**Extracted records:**
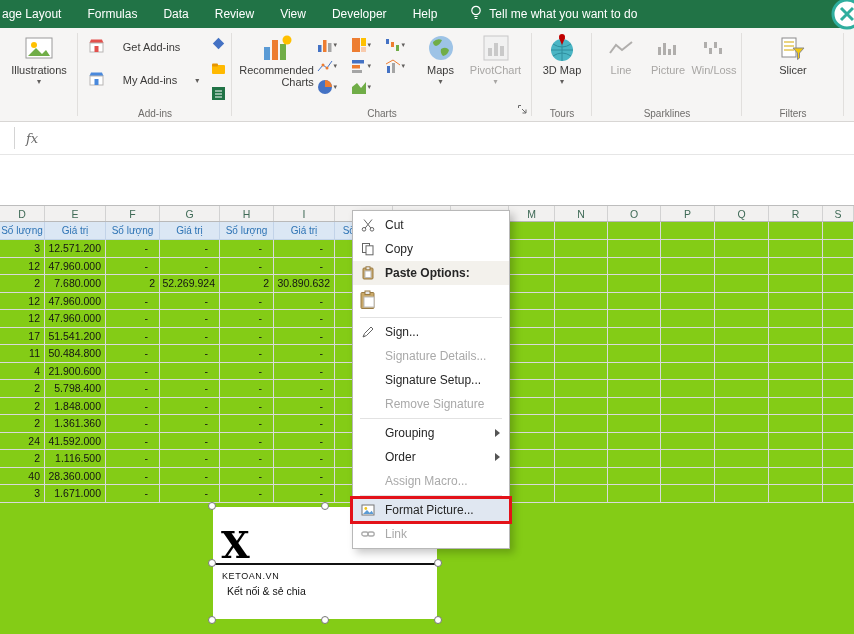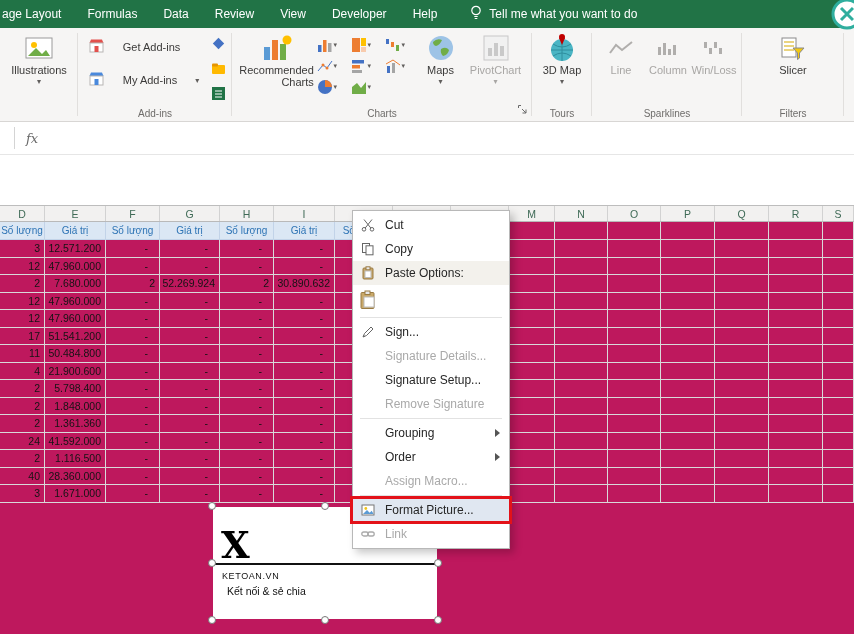--- a/index.html
+++ b/index.html
@@ -5,7 +5,7 @@
   *{margin:0;padding:0;box-sizing:border-box}
   html,body{width:854px;height:634px;overflow:hidden;background:#fff;
     font-family:"Liberation Sans",sans-serif;}
-  .screen{position:absolute;top:0;left:0;width:854px;height:634px;overflow:hidden;background:#be185d}
+  .screen{position:absolute;top:0;left:0;width:854px;height:634px;overflow:hidden;background:#84cc16}
 
   
   .menubar{position:absolute;top:0;left:0;width:854px;height:28px;background:#217346;

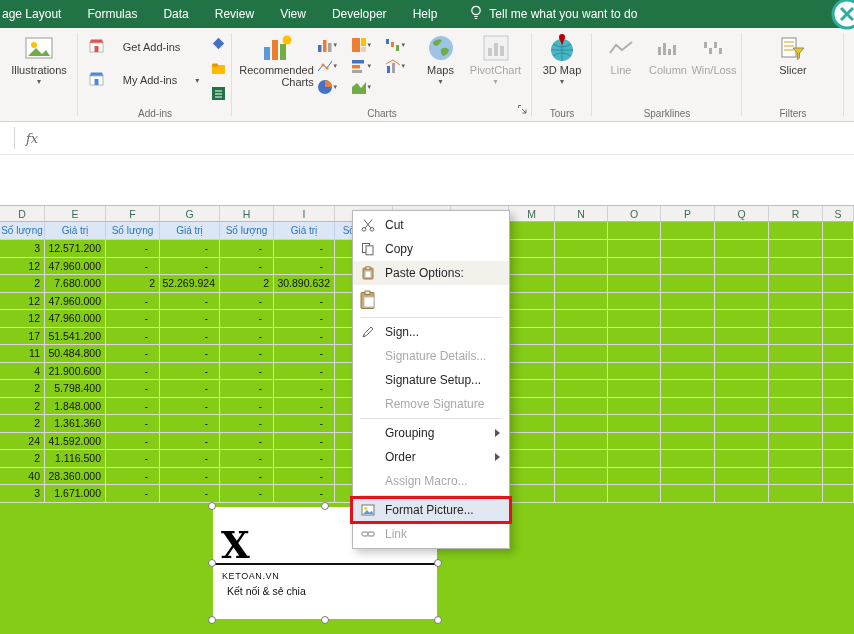--- a/index.html
+++ b/index.html
@@ -316,7 +316,7 @@
               <rect x="18" y="6" width="3" height="10" fill="#b0aeac"></rect>
             </svg>
         </span>
-        <span class="blabel">Column</span>
+        <span class="blabel">Picture</span>
       </div>
       <div class="bigbtn gray" style="width:44px">
         <span class="bicon">

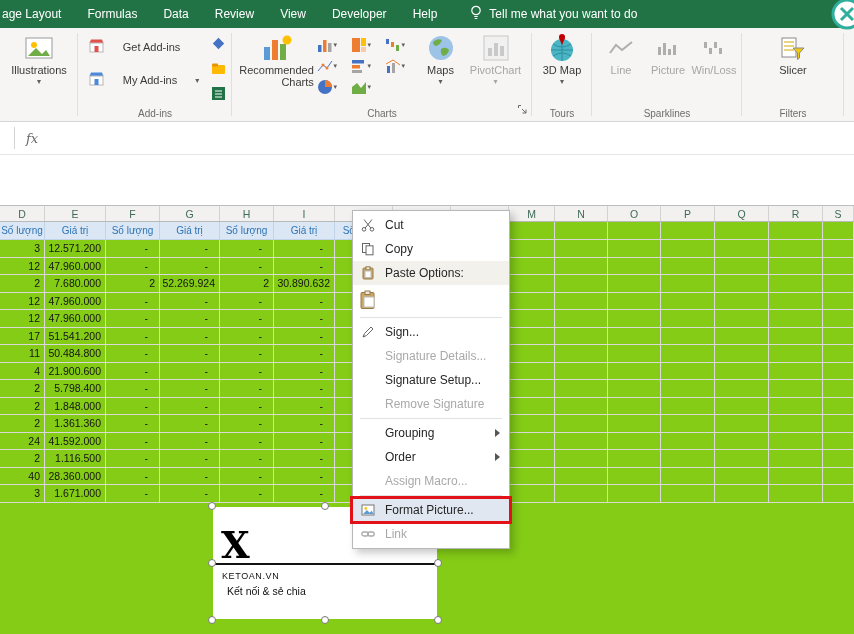--- a/index.html
+++ b/index.html
@@ -75,7 +75,7 @@
   .mi .ic{width:22px;height:18px;display:flex;align-items:center;justify-content:center;flex:none}
   .mi .lbl{margin-left:6px;white-space:nowrap}
   .mi.mlabel{background:#f3f1ec;cursor:default}
-  .mi.mlabel .lbl{font-weight:400}
+  .mi.mlabel .lbl{font-weight:700}
   .mi.disabled{color:#a9a9a9}
   .mi.swatch{height:30px}
   .mi.highlighted{background:#e0e7f1}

**YOUR TASK:** I'd like every record transcribed exactly, with no pictures carried over.

**EXERCISE RESPONSE:**
--- a/index.html
+++ b/index.html
@@ -5,7 +5,7 @@
   *{margin:0;padding:0;box-sizing:border-box}
   html,body{width:854px;height:634px;overflow:hidden;background:#fff;
     font-family:"Liberation Sans",sans-serif;}
-  .screen{position:absolute;top:0;left:0;width:854px;height:634px;overflow:hidden;background:#be185d}
+  .screen{position:absolute;top:0;left:0;width:854px;height:634px;overflow:hidden;background:#84cc16}
 
   
   .menubar{position:absolute;top:0;left:0;width:854px;height:28px;background:#217346;

--- a/index.html
+++ b/index.html
@@ -316,7 +316,7 @@
               <rect x="18" y="6" width="3" height="10" fill="#b0aeac"></rect>
             </svg>
         </span>
-        <span class="blabel">Column</span>
+        <span class="blabel">Picture</span>
       </div>
       <div class="bigbtn gray" style="width:44px">
         <span class="bicon">

--- a/index.html
+++ b/index.html
@@ -75,7 +75,7 @@
   .mi .ic{width:22px;height:18px;display:flex;align-items:center;justify-content:center;flex:none}
   .mi .lbl{margin-left:6px;white-space:nowrap}
   .mi.mlabel{background:#f3f1ec;cursor:default}
-  .mi.mlabel .lbl{font-weight:400}
+  .mi.mlabel .lbl{font-weight:700}
   .mi.disabled{color:#a9a9a9}
   .mi.swatch{height:30px}
   .mi.highlighted{background:#e0e7f1}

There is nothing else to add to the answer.